The transport of arsenic (As) in groundwater is known to be considerably controlled by the adsorption behavior of aquifer sediments and changes in subsurface redox conditions. Here we report wet chemical analyses of As(III) adsorption onto oxidized, low As containing Holocene aquifer sediments from West Bengal, India. Batch experiments in an open laboratory atmosphere show that the slow removal of As(III) from aqueous solution is a resulting effect of adsorption and oxidation which is not significantly influenced by the changes in pH (6.0-9.1).
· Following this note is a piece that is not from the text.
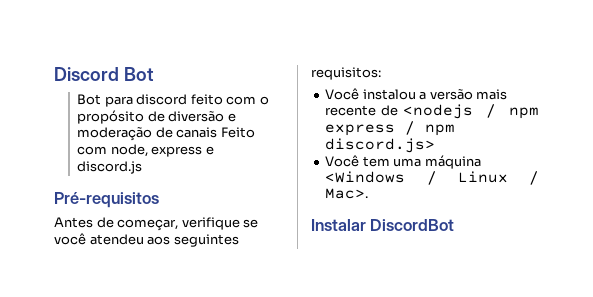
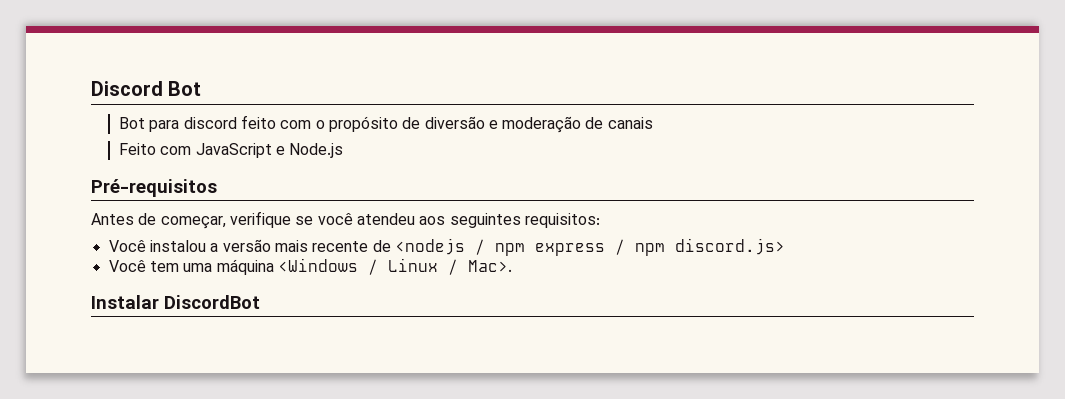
(218, 132) none -> (653, 123) //
[110,144,214,157] [77,161,143,174] node, express e discord.js -> [195,143,344,158] JavaScript e Node.js

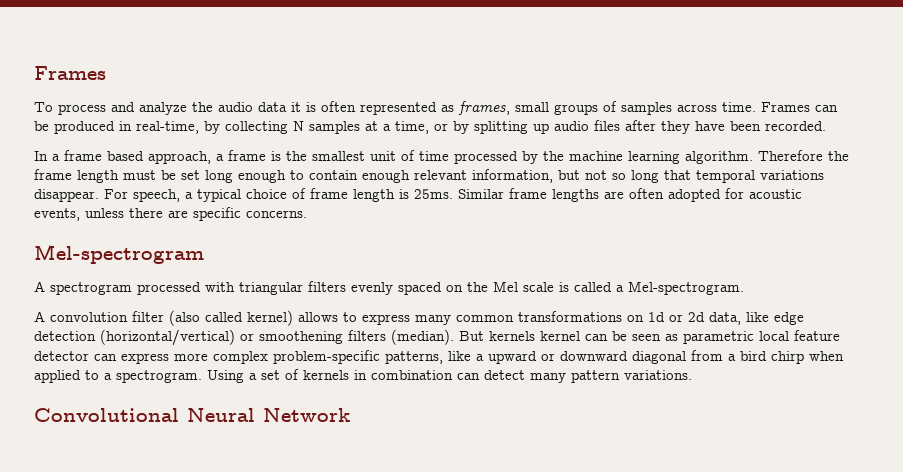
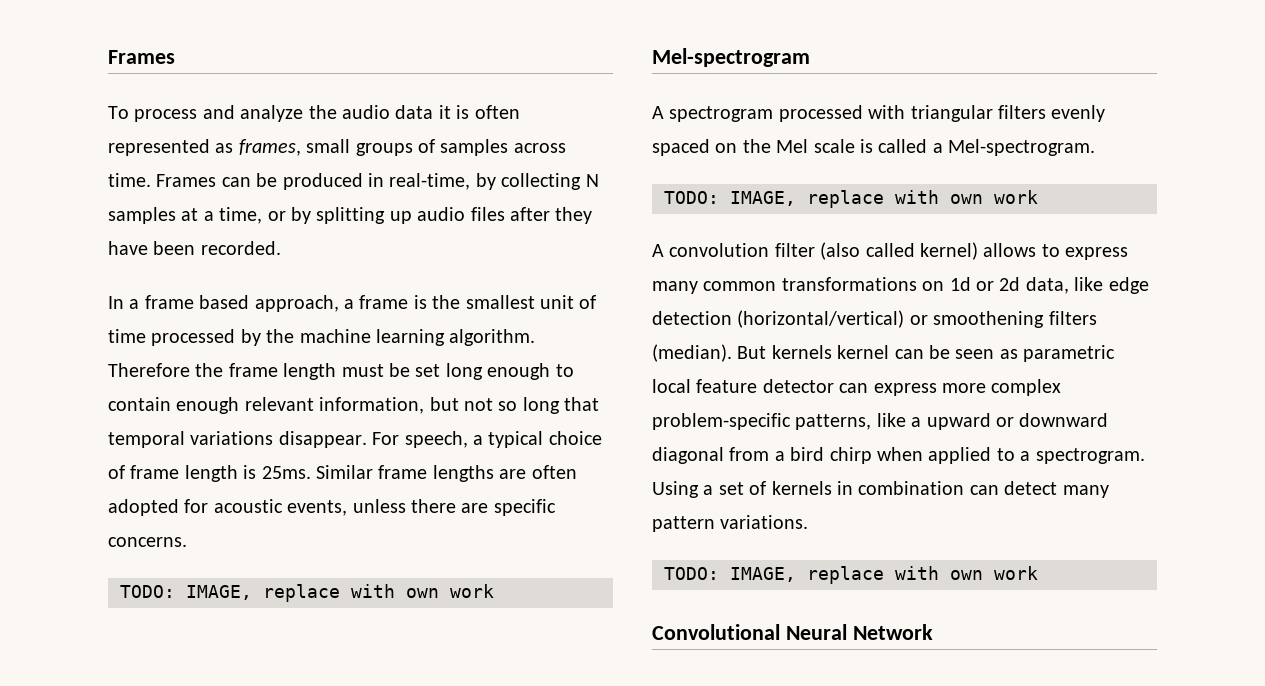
(307, 214) none -> [120,584,494,602] // TODO: IMAGE, replace with own work
(744, 288) none -> [664,190,1038,208] // TODO: IMAGE, replace with own work
(692, 375) none -> [664,566,1038,584] // TODO: IMAGE, replace with own work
The isotherm data were fitted with Freundlich and Langmuir equations and maximum adsorption density (Gamma(max) approximate to 0.40 mmol kg(-1)) obtained is lower than that for As(V) at pH 7.5 (0.95 mmol kg(-1)). The estimated distribution coefficient maxima (K-d (max)) values are within the ranges of K-d values previously reported in case of Holocene aquifer sediments of West Bengal, India and Bangladesh. The low adsorption capacity of oxidized Holocene aquifer sediments in this study compared to oxidized Pleistocene sediments of Bangladesh is attributed to coarser grain sizes and low abundance of Fe-oxyhydroxides and micas which act as a potential sink of As. This study has important implications for As(III) attenuation and transport in the shallow aquifers (especially around the zone of 'maximum' water table fluctuations, i.e., 10-20 m depth below ground surface) when oxygen-depleted (anoxic) Holocene aquifers get in contact with oxygen (e.g., by irrigation/groundwater drawdown) and also for predicting possible future risk associated with its transport from shallow aquifers to present day "low-As" containing deeper aquifers of West Bengal, India. (C) 2013 Elsevier B.V. All rights reserved.